They Saved Hitler's Brain is a 1968 TV movie directed by David Bradley. It was adapted for television from a shorter 1963 theatrical feature film, Madmen of Mandoras, produced by Carl Edwards and directed by David Bradley. The film was lengthened by about 20 minutes with additional footage shot by UCLA students at the request of the distributor. It is often cited as being one of the worst films ever made.

Plot
World War II is over, and Nazi officials remove Adolf Hitler's living head and hide it in the fictional South American country of Mandoras, so that they can resurrect Nazi Germany in the future. Fast-forwarding into the 1960s, the surviving officials kidnap a scientist with expertise in nerve gas in an attempt to conquer the world. The scientist's son-in-law is a security operative and the scientist's daughter travel to Mandoras to rescue the scientist and foil the evil plot.

Cast
 Walter Stocker as Phil Day
 Audrey Caire as Kathy Coleman "K.C." Day
 Carlos Rivas as Camino Padua / Teo Padua
 John Holland as Prof. John Coleman
 Marshall Reed as Frank Dvorak
 Scott Peters as David Garrick
 Keith Dahle as Tom Sharon
 Dani Lynn as Suzanne Coleman
 Nestor Paiva as Police Chief Alaniz
 Pedro Regas as Presidente Juan Padua
 Bill Freed as Adolf Hitler

Production
Shot in 1962 under the working title The Return of Mr.H, the film was eventually released in 1963 for a limited showing with the title Madmen of Mandoras. Paragon Films acquired the rights to the film and shot 18 more minutes of footage to give a running time of over 90 minutes in order to obtain a higher fee when sold to television where it was included in a package of films.
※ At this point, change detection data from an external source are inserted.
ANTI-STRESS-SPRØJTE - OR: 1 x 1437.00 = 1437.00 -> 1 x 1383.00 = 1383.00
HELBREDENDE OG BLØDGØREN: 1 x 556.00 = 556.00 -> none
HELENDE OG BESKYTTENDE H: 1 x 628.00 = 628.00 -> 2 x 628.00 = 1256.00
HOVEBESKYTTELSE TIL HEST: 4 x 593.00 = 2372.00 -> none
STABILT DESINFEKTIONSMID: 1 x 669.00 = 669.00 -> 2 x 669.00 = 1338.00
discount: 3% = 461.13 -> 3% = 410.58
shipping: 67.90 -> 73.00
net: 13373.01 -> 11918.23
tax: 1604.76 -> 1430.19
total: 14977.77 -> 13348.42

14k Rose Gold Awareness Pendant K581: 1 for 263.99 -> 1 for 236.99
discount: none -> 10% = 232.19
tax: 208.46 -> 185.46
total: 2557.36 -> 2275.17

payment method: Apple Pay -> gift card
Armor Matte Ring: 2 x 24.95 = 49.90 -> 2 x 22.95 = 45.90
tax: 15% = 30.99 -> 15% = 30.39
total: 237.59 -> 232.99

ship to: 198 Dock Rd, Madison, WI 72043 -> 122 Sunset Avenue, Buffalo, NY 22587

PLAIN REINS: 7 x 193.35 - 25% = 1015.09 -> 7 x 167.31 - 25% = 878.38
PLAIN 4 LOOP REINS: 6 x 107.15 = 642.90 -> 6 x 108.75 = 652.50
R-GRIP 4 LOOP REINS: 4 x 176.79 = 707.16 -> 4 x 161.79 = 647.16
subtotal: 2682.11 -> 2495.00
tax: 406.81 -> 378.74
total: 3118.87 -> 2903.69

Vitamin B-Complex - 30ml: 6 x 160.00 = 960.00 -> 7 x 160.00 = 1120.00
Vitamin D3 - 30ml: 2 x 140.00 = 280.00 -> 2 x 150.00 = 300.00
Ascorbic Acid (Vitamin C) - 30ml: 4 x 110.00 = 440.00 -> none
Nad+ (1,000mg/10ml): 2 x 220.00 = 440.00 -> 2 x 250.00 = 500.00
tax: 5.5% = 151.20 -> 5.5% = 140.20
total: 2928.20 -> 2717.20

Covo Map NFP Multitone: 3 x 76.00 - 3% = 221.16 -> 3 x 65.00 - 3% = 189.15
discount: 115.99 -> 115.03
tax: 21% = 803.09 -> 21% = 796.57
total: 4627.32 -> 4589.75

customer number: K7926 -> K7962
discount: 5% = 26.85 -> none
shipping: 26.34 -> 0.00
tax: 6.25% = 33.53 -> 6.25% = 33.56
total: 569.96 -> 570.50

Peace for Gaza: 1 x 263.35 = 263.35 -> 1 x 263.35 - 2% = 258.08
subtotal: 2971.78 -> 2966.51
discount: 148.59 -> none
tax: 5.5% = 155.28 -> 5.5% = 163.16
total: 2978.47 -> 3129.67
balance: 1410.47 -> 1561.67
Parodies in popular culture

In The Simpsons
 The penultimate episode of the 10th season, "They Saved Lisa's Brain" is a play on the film's title.
 The episode "Raging Abe Simpson and His Grumbling Grandson in 'The Curse of the Flying Hellfish' features Abe Simpson remembering a moment during World War II when he had Hitler in his sights. He had muttered "Heh heh heh, now they'll never save your brain, Hitler", but the shot went astray through the clumsy intervention of fellow Hellfish Squad member Montgomery Burns.
 In the episode "Marge Be Not Proud", one of the games in the store "Try-N-Save" is titled "Save Hitler's Brain".
 In the episode "Duffless", one of the items on the conveyor belt is Hitler's head in a jar.
 Simpsons Comics referenced the title in the story "They Saved Homer's Brain" in 1996.

In other media 
The film was mentioned in an episode of Head of the Class titled "Fatal Distraction".
 The film was mentioned by Wesley in an episode of Mr. Belvedere.
 In 1986, the film was featured in an episode of the Canned Film Festival.
 In a story arc in Action Comics from 1988, Lex Luthor, learning that he is dying, stages his own death and has his brain preserved in a jar while wired to a computer, while a new body is cloned for him. He then re-emerges as his supposed illegitimate son Alexander Luthor, Jr. The story arc was collected in 2000 in a trade paperback titled They Saved Luthor's Brain!.
 In Futurama, Professor Farnsworth proclaims "Everyone's always in favor of saving Hitler's brain, but when you put it in the body of a great white shark, oooh, suddenly you've gone too far."
 In Flaming Carrot Comics, the Flaming Carrot is menaced by an army of disembodied clones of Hitler's jackbooted feet.
 The Dead Kennedys song "We've Got a Bigger Problem Now" references Hitler's brain in a jar. The supposed formaldehyde used to preserve Hitler's brain is an ingredient of the Tricky Dicky Screwdriver, a fictional cocktail drink, along with Jack Daniel's and purple Kool-Aid.
 Los Angeles punk band Angry Samoans included the song "They Saved Hitler's Cock" on their 1982 album Back from Samoa.
 In the comic book series Savage Dragon, Hitler's brain is attached to a gorilla body to become the villain Brainape. After being separated from the gorilla, the brain forms legs and runs away.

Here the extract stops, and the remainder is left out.